— ABOUT THIS EXERCISE —
What lines below hold the string "position"? Copy them all.

— DATA SUPPLIED —
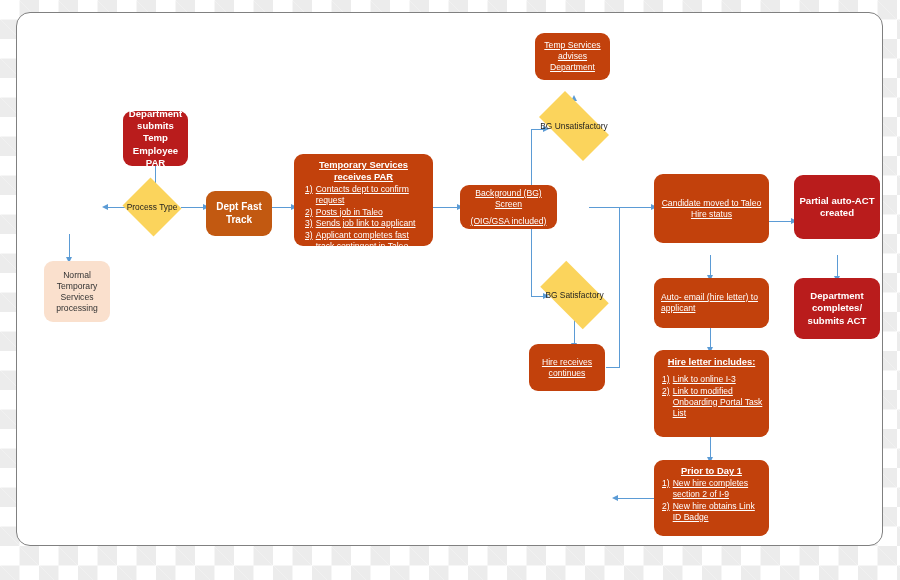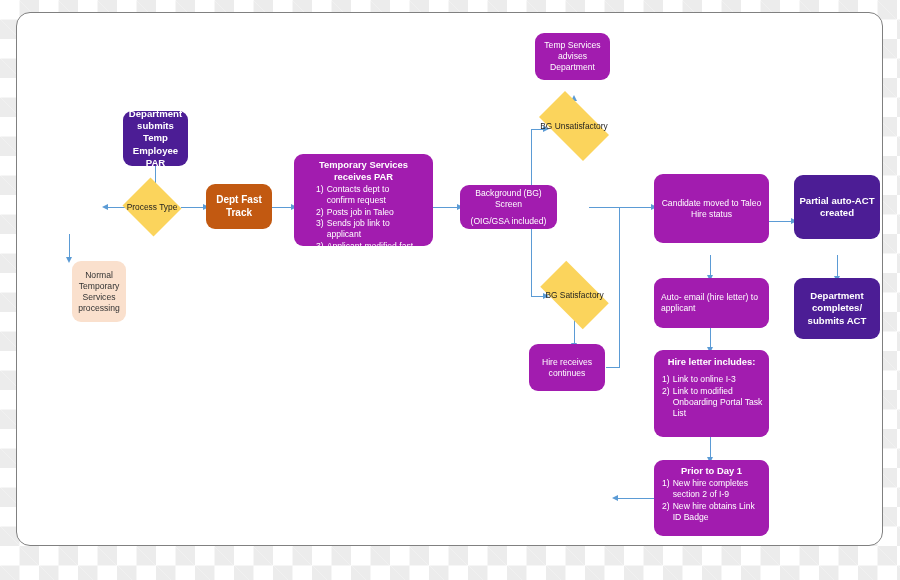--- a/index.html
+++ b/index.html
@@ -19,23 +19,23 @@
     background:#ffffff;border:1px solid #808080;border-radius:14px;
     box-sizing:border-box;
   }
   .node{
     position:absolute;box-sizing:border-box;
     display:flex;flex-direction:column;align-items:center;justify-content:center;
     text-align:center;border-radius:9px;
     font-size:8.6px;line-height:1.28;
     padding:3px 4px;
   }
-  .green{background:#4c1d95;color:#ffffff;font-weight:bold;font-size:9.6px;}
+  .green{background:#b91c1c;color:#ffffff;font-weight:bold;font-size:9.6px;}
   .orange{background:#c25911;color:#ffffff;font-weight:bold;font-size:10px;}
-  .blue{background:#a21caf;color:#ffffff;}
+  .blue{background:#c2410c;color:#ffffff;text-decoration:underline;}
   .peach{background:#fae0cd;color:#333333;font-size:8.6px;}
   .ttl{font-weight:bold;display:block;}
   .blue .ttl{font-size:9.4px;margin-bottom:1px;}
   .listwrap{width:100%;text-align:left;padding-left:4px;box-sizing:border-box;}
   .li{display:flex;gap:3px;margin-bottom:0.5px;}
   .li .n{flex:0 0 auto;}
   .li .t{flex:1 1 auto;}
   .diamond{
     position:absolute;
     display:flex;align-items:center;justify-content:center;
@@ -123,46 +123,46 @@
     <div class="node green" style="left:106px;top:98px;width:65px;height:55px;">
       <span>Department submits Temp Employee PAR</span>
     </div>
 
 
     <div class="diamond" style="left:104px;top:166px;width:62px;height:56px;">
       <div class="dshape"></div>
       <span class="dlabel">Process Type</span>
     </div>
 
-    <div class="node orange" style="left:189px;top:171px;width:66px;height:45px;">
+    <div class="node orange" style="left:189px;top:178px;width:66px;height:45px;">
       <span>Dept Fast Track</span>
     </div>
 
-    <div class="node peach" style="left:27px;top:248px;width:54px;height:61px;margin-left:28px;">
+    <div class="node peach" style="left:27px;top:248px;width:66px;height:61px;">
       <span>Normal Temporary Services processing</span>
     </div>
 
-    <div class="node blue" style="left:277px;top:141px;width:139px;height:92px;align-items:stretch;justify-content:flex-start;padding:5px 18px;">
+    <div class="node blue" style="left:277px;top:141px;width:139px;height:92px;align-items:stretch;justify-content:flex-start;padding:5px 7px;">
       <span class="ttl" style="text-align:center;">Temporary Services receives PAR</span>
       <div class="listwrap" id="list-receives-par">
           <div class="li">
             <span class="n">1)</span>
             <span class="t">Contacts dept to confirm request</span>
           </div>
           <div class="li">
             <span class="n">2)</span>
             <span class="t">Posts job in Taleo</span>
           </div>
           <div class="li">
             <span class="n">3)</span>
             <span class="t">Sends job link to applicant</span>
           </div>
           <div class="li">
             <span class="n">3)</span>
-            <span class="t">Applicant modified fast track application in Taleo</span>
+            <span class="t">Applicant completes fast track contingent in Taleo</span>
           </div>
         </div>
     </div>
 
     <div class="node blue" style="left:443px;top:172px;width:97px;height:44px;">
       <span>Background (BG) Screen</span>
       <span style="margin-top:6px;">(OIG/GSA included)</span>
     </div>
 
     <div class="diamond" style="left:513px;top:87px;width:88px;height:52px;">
==
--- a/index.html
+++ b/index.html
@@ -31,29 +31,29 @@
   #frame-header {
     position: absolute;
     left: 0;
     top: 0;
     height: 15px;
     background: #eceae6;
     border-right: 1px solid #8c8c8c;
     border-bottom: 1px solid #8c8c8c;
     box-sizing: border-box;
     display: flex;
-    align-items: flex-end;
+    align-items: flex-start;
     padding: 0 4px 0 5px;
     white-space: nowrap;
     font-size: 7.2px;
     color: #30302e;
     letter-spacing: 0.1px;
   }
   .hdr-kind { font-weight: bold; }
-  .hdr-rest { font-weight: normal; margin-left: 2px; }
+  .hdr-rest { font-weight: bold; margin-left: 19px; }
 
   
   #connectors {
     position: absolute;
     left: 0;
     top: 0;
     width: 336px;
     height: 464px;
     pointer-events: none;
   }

— OUTPUT BELOW —
     position:absolute;box-sizing:border-box;
     position:absolute;
     position: absolute;
     position: absolute;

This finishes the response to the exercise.